El famoso misionólogo francés P. Charles contó en una conferencia pronunciada en Burgos la historia de una curiosa discrepancia entre dos Tribunales de justicia.
La cosa ocurría en Senegal, cuando el país estaba aún bajo dominación francesa y existía un doble Tribunal para entender en las causas de los africanos. Un negro, que al pasar junto a una finca se atrevió a entrar y coger algunos frutos para dárselos a su mujer, fue condenado como ladrón por el Tribunal francés. El negro apeló entonces al Tribunal indígena, que reestudió a fondo el caso y, ateniéndose al viejo código tradicional, pronunció sentencia condenatoria contra el propietario de la finca, porque cuando el negro, antes de robar, le pidió alimentos para su mujer en cinta y a punto de caer extenuada se negó a prestar el auxilio a alguien que precisaba indispensablemente su ayuda.
Creo que no he dicho que el primer Tribunal estaba formado todo él por civilizadísimos europeos, mientras que el segundo lo formaban semianalfabetos africanos.
Creo que tampoco he dicho que los miembros del primer Tribunal eran en su totalidad cristianos (o presuntos cristianos), mientras que el segundo se regía por un código pagano.
Y ahora habrá que preguntarse quiénes eran, de veras, los civilizados y quiénes realmente los que vivían el Evangelio de Cristo. Porque, —como escribe Cabodevilla comentando esta anécdota— resulta que «a la hora de exaltar las excelencias y méritos de la caridad enseñada por Cristo hay, desgraciadamente, que distinguir cuidadosamente entre la caridad cristiana y la caridad de los cristianos». Porque con demasiada frecuencia nuestras maneras de interpretar el Evangelio son simples calumnias de ese Evangelio que queremos aplicar. En cambio, por fortuna, también descubrimos que a veces las semillas del verdadero Evangelio han dado sus frutos auténticos en almas que creían no conocerlo.

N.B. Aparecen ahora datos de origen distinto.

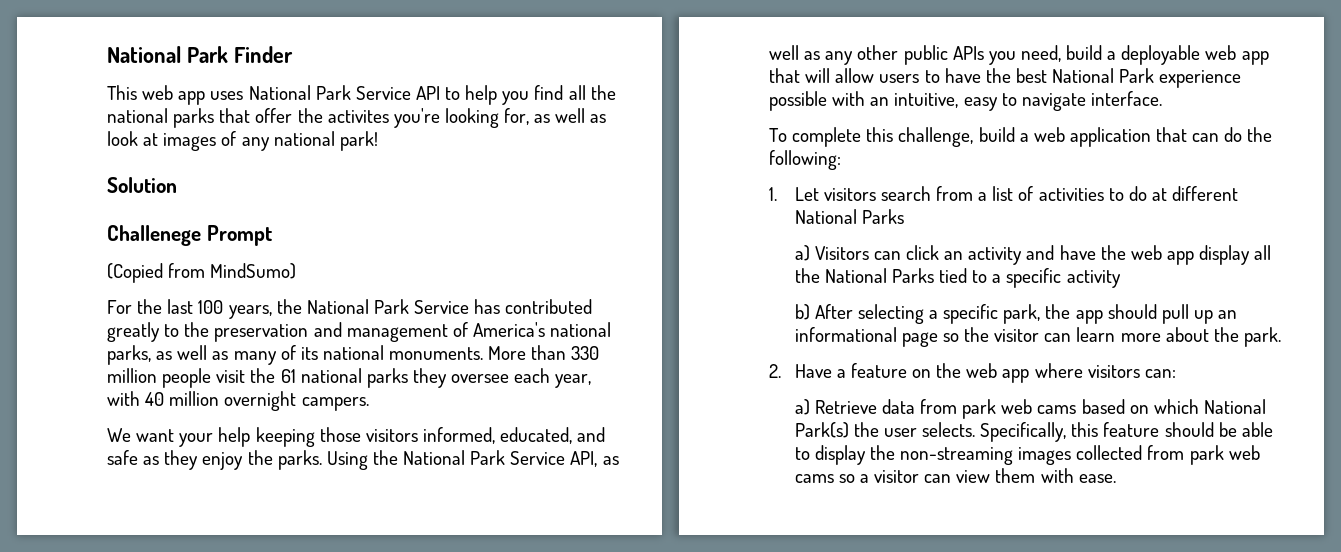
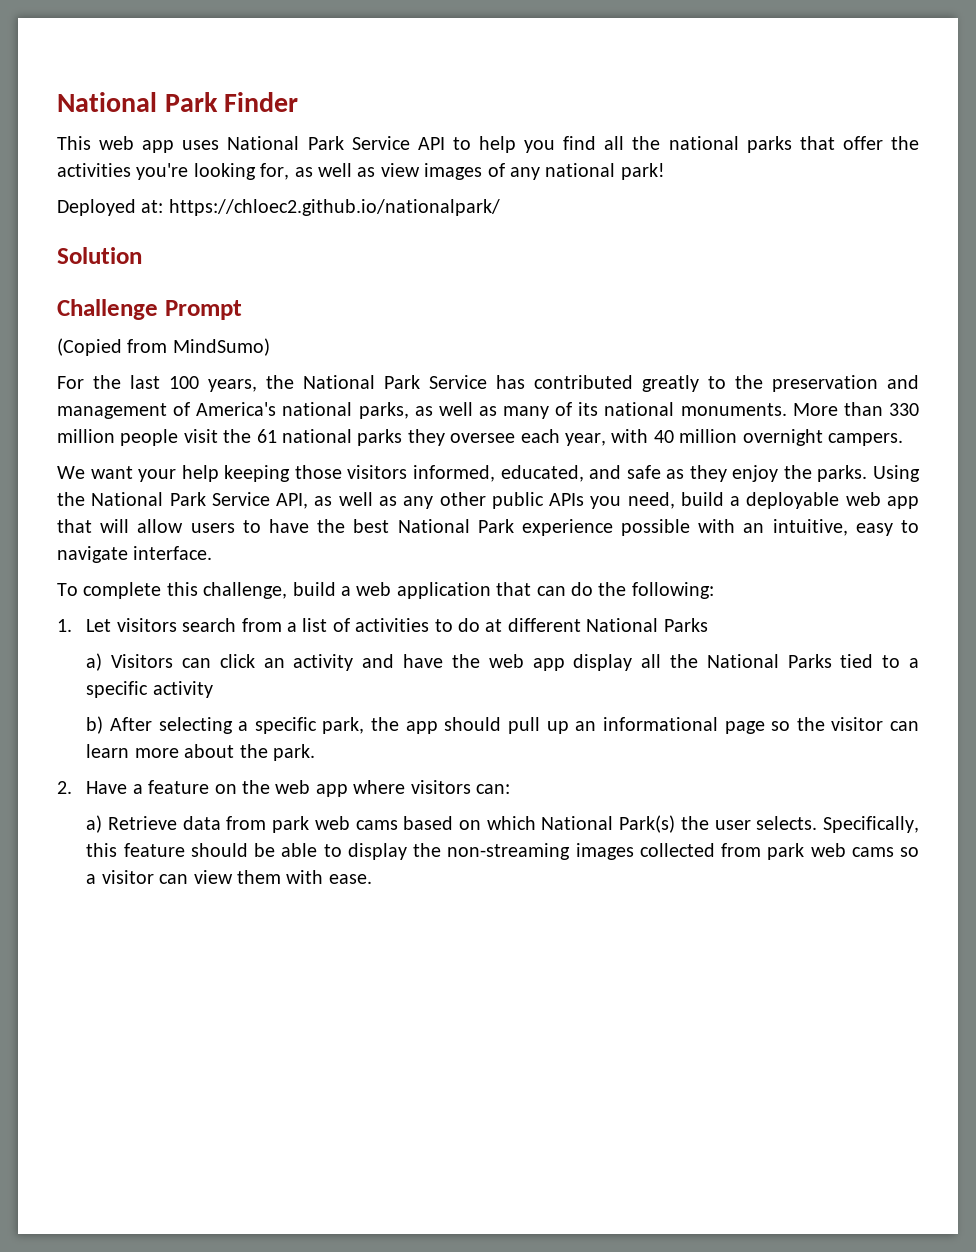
[327,110,389,123] activites -> [57,163,131,177] activities
[107,131,159,146] look at -> [380,163,420,177] view
(378, 141) none -> [57,199,500,216] // Deployed at: https://chloec2.github.io/nationalpark/
[107,225,201,246] Challenege -> [57,299,158,320] Challenge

Y así es como toda nuestra civilización está montada sobre unas leyes que protegen la mitad de la justicia: te castigan si quitas algo a tu prójimo, pero no si injustamente haces tuyo exclusivo algo a lo que todos deberían tener derecho. Te llaman delincuente si hieres a tu vecino con una navaja, pero no si le haces la vida imposible con tus injustas recriminaciones.
Te llaman violador si abusas físicamente de una mujer, pero te proclaman «listo» si simplemente la engañas con tus mentiras. Te califican de vago si no tienes oficio ni beneficio y te envidian si conoces bien las trampas para no dar golpe en tu trabajo. Te llevan a los Tribunales si firmas un cheque sin fondos, pero no si toda tu vida está montada sobre la mentira.
Por fortuna hay siempre un Tribunal de apelación que es, en esta tierra, la instancia de la propia conciencia y, en la otra vida, el juicio de Dios. Ahí estudiarán mejor la causa. Y tal vez condenen a los que en este mundo eran aplaudidos.